There are three fundamentally different means of encoding an ROI:

  • As an integral part of the sample data set, with a unique or masking value that may or may not be outside the normal range of normally occurring values and which tags individual data cells
  • As separate, purely graphic information, such as with vector or bitmap (rasterized) drawing elements, perhaps with some accompanying plain (unstructured) text in the format of the data itself
  • As a separate structured semantic information (such as coded value types) with a set of spatial and/or temporal coordinates

In medical imaging[edit]

Medical imaging standards such as DICOM provide general and application-specific mechanisms to support various use-cases.

For DICOM images (two or more dimensions):

  • Burned in graphics and text may occur within the normal pixel value range (e.g., as the maximum white value) (deprecated)
  • Bitmap (rasterized) overlay graphics and text may be present in unused high bits of the pixel data or in a separate attribute (deprecated)
  • Vector graphics may be encoded in separate image attributes as curves (deprecated)
  • Unstructured vector graphics and text as well as bitmap (rasterized) overlay graphics may be encoded in a separate object as a presentation state that references the image object to which it is to be applied
  • Structured data may be encoded in a separate object as a structured report in the form of a tree of name-value pairs of coded or text concepts possibly associated with derived quantitative information can reference spatial and/or temporal coordinates that in turn reference the image objects to which they apply
  • Reference locations may be encoded as fiducials in the form of spatial coordinates with an associated coded purpose, either as pixel coordinates by reference to specific images, or as coordinates in a named patient-relative 3D cartesian space
  • Pixels (possibly non-contiguous) may be classified into segments encoded in a segmentation object as either binary or probabilistic values in a raster (which is not required to have the same spatial sampling or extent as the images from which the segmentation was derived); these are usually referenced by other objects containing structured content (structured reports)

For DICOM radiotherapy:

  • Contours of objects may be defined as structure sets, either as pixel coordinates by reference to specific images, or as coordinates in a named patient-relative 3D cartesian space (these are also used for non-RT applications)

For DICOM time-based waveforms:

  • Burned in values may occur with the waveform (deprecated)
  • Annotations may be encoded in a separate attribute can select multiple time points or a range of time points, either by sample number or specified time
  • Structured data may be encoded in a separate object as a structured report in the form of a tree of name-value pairs of coded or text concepts possibly associated with derived quantitative information can reference temporal coordinates that in turn reference the waveform objects to which they apply

HL7 CDA (Clinical Document Architecture) also has a subset of mechanisms similar to (and intended to be compatible with) DICOM for referencing image-related spatial coordinates as observations; it allows for a circle, ellipse, polyline or point to be defined as integer pixel-relative coordinates referencing an external multi-media image object, which may be of a consumer rather than medical image format (e.g., a GIF, PNG or JPEG).

In document analysis systems[edit]

In Optical Character Recognition (OCR) and Document Layout Analysis, regions of interest (ROIs) hierarchically encompass pages, text or graphical blocks, downto individual line-strip images, word and character image boxes.

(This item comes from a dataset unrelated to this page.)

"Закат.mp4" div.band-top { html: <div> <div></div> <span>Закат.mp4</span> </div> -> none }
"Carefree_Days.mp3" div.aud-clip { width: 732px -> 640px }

The de facto standard in archives and libraries is the tuplet {image_file,xml_file}, usually in the form of a *.tif file and its accompanying *.xml file.

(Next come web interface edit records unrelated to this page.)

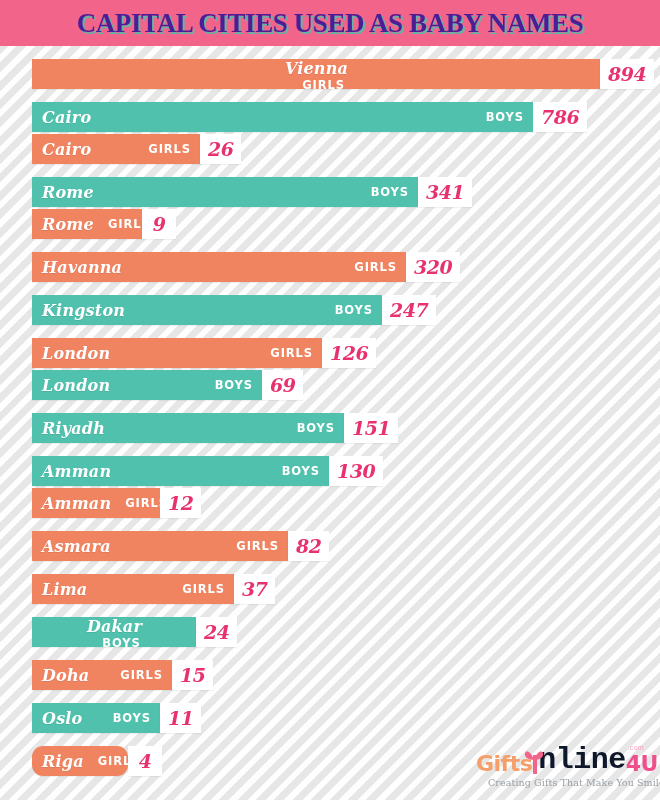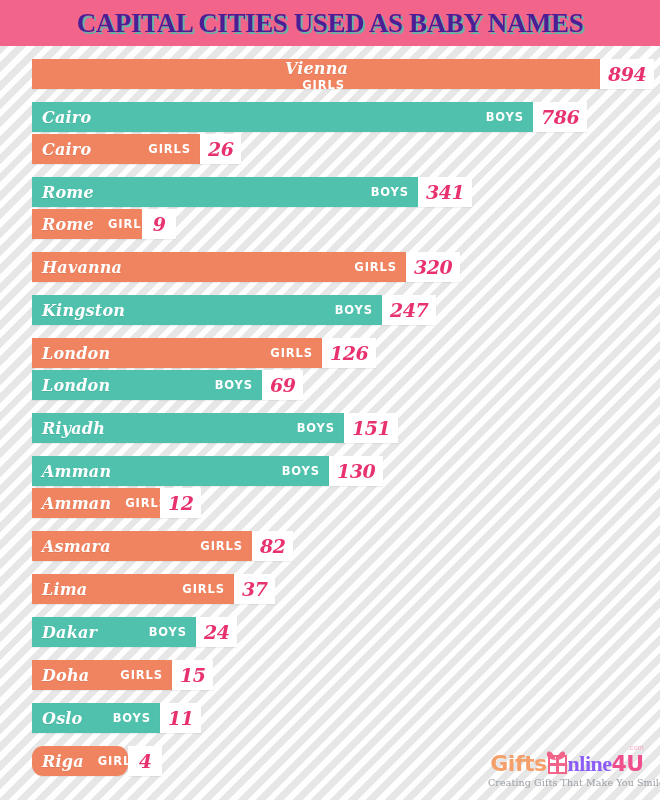"Asmara" div.bar { width: 220px -> 256px }
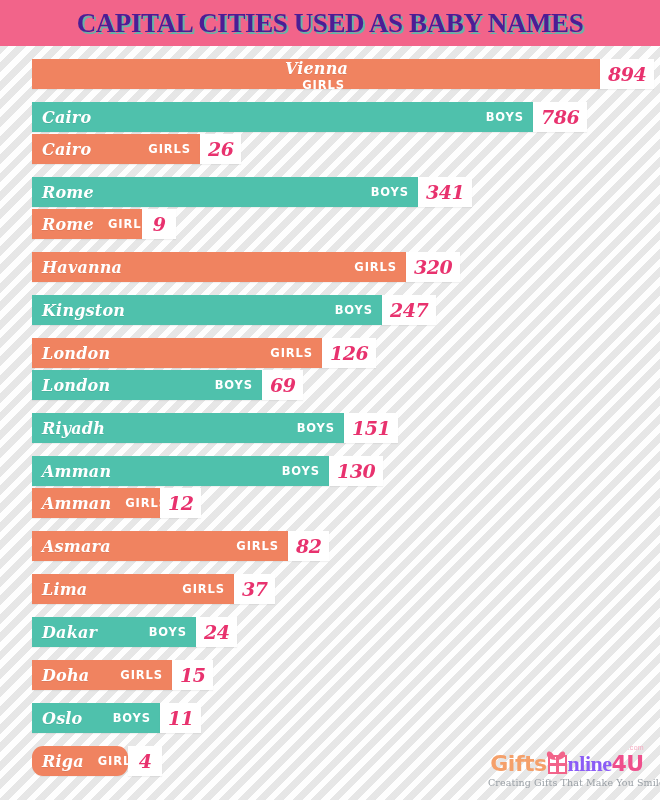"Dakar" div.bar { flex-direction: none -> column }
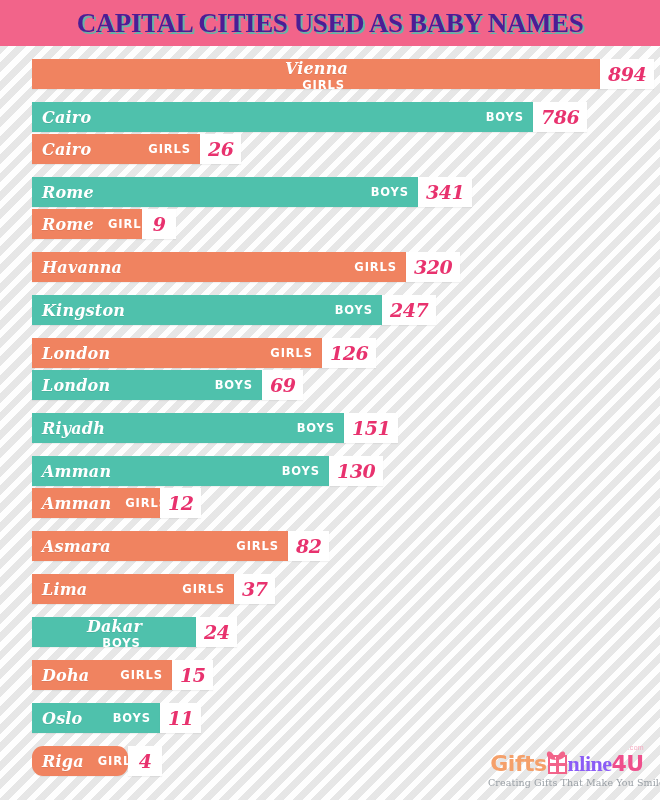"nline" .logo-nline { color: #8b5cf6 -> #0f172a; font-family: Liberation Serif, serif -> Liberation Mono, monospace; font-size: 22px -> 30px }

Other 2D applications[edit]

As far as non-medical standards are concerned, in addition to the purely graphic markup languages (such as PostScript or PDF) and vector graphic (such as SVG) and 3D (such as VRML) drawing file formats that are widely available, and which carry no specific ROI semantics, some standards such as JPEG 2000 specifically provide mechanisms to label and/or compress to a different degree of fidelity, what they refer to as regions of interest.